** Provided material follows **

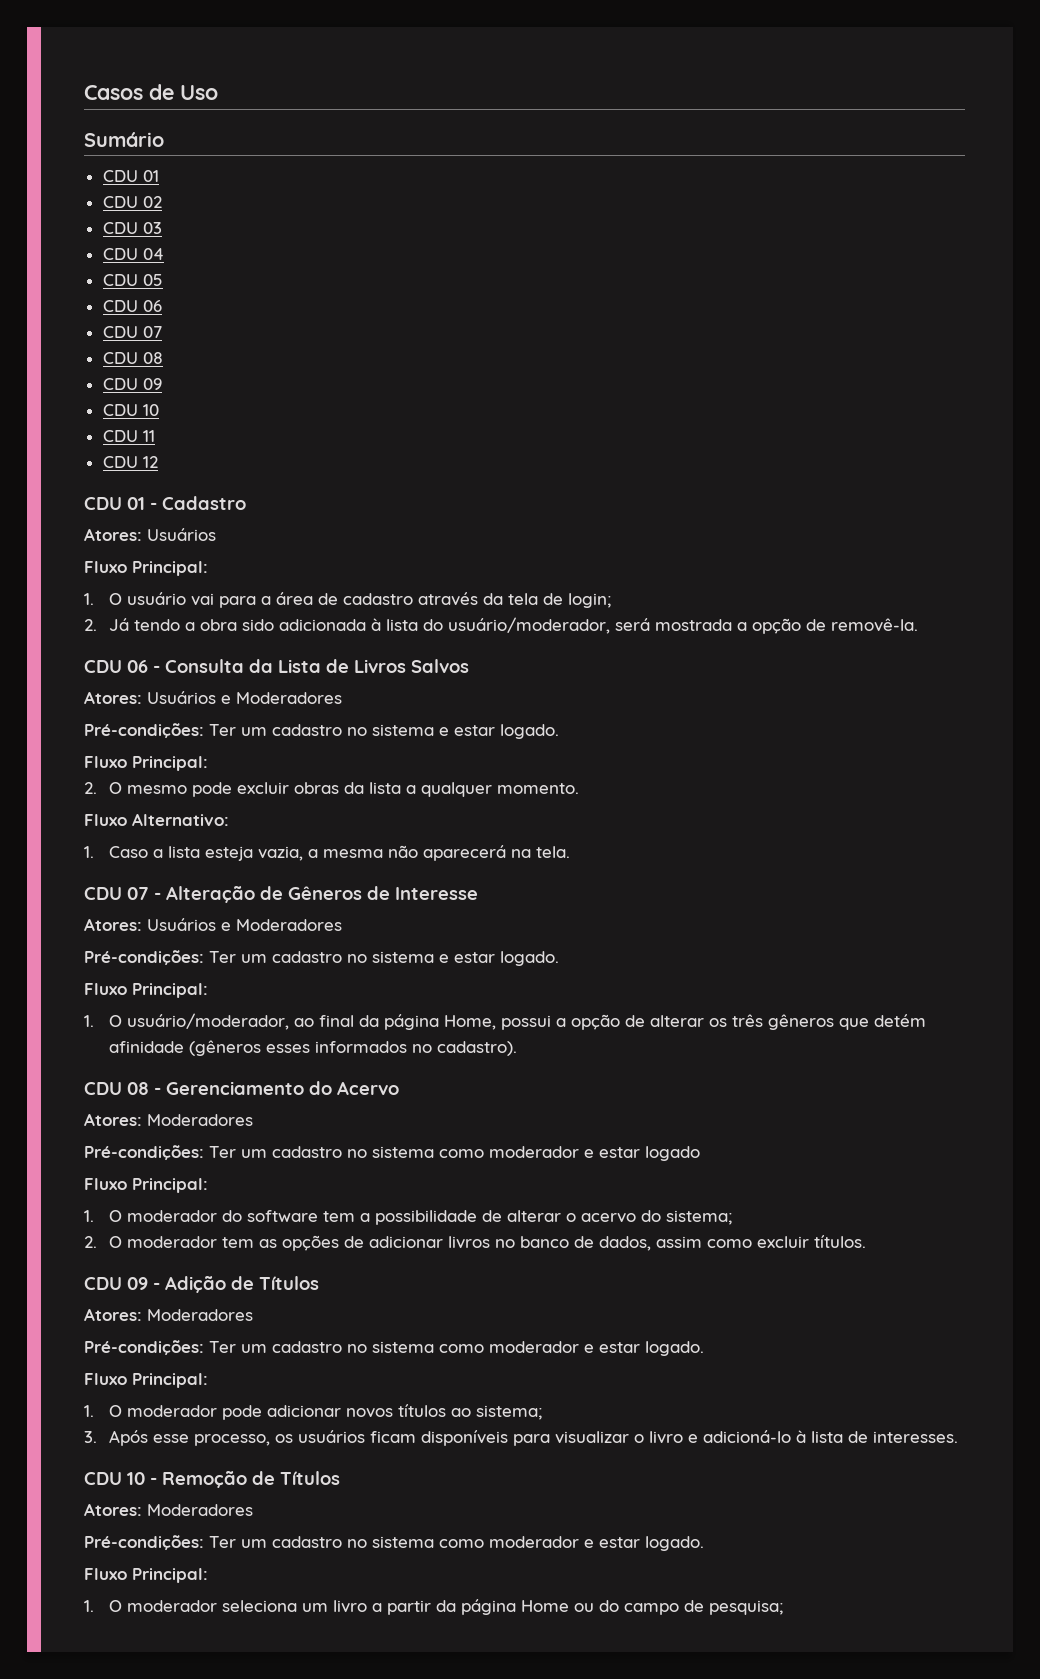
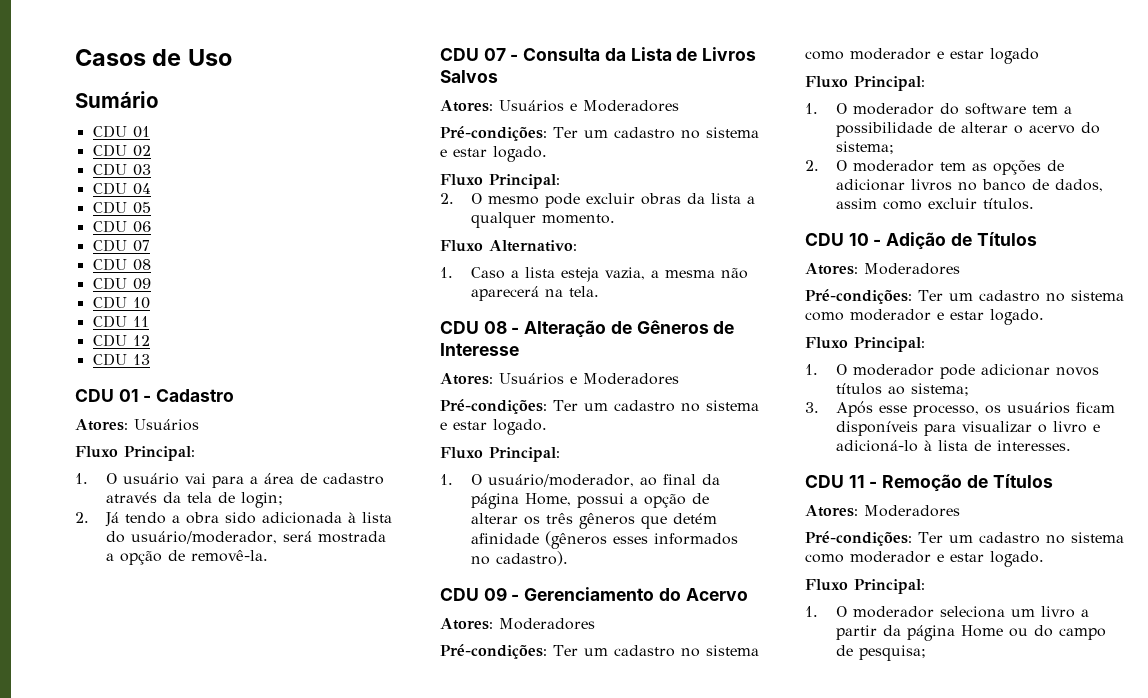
+ CDU 13
- CDU 06 - Consulta da Lista de Livros Salvos
+ CDU 07 - Consulta da Lista de Livros Salvos
- CDU 07 - Alteração de Gêneros de Interesse
+ CDU 08 - Alteração de Gêneros de Interesse
- CDU 08 - Gerenciamento do Acervo
+ CDU 09 - Gerenciamento do Acervo
- CDU 09 - Adição de Títulos
+ CDU 10 - Adição de Títulos
- CDU 10 - Remoção de Títulos
+ CDU 11 - Remoção de Títulos

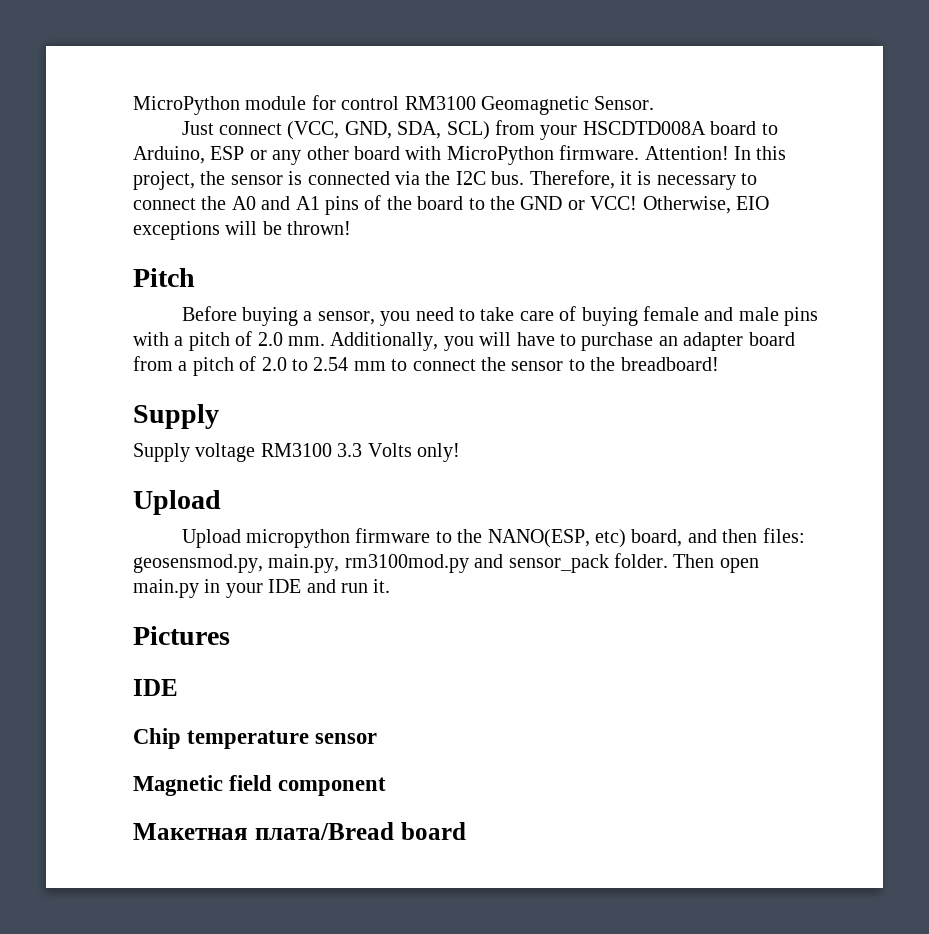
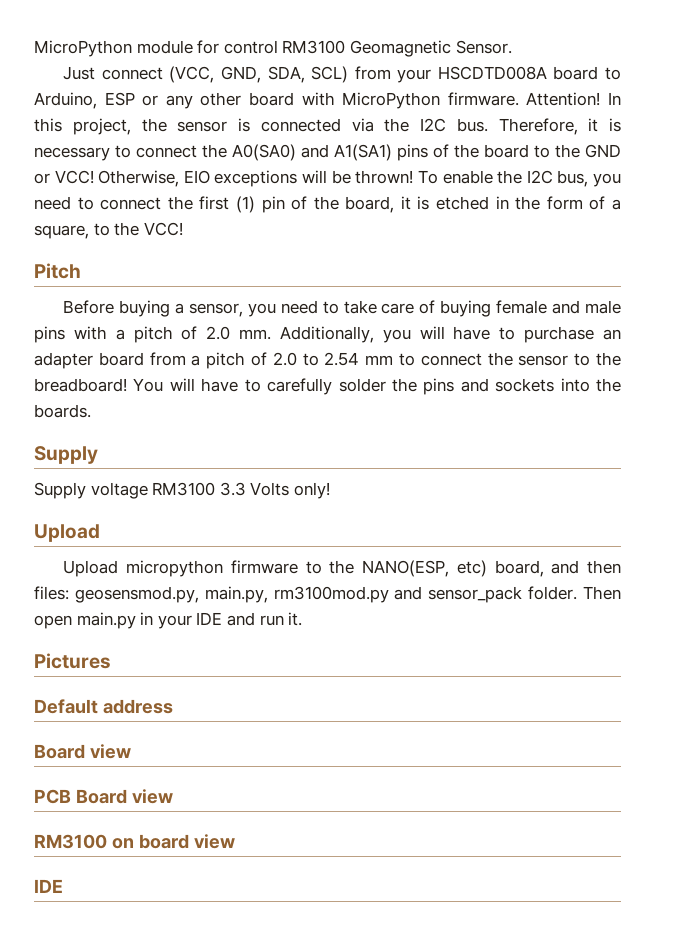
- Therefore, it is necessary to connect the A0 and A1 pins of the board to the GND or VCC!
+ Therefore, it is necessary to connect the A0(SA0) and A1(SA1) pins of the board to the GND or VCC!
+ To enable the I2C bus, you need to connect the first (1) pin of the board, it is etched in the form of a square, to the VCC!
+ You will have to carefully solder the pins and sockets into the boards.
  Pictures
+ Default address
+ Board view
+ PCB Board view
+ RM3100 on board view
  IDE
- Chip temperature sensor
- Magnetic field component
- Макетная плата/Bread board

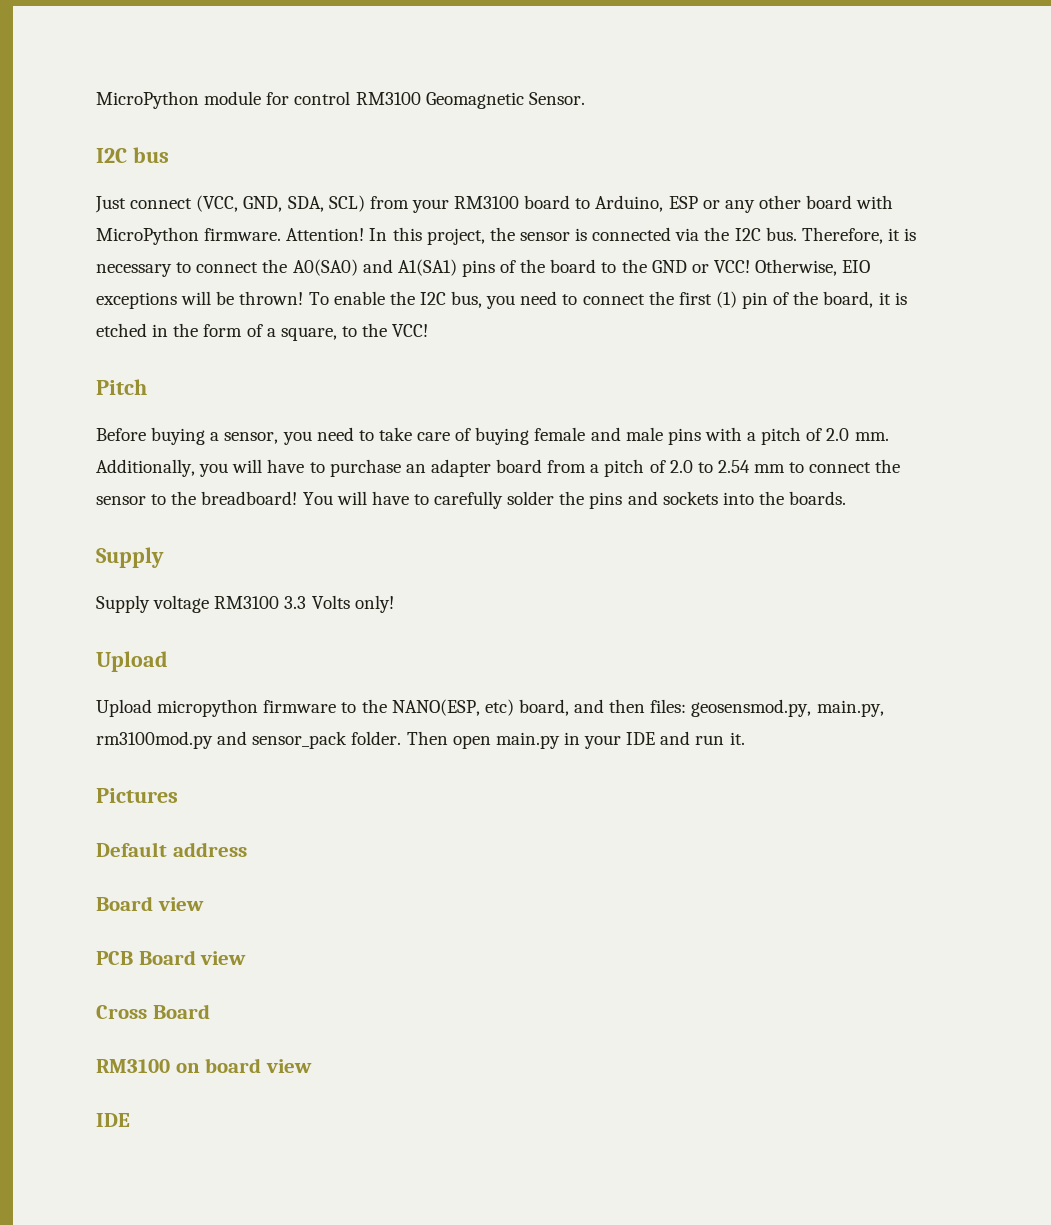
+ I2C bus
- Just connect (VCC, GND, SDA, SCL) from your HSCDTD008A board to Arduino, ESP or any other board with MicroPython firmware.
+ Just connect (VCC, GND, SDA, SCL) from your RM3100 board to Arduino, ESP or any other board with MicroPython firmware.
+ Cross Board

** End of Provided material **

Work instruction: In the records above, find each line with the word "Gerenciamento" and copy it out.

Exercise answer:
- CDU 08 - Gerenciamento do Acervo
+ CDU 09 - Gerenciamento do Acervo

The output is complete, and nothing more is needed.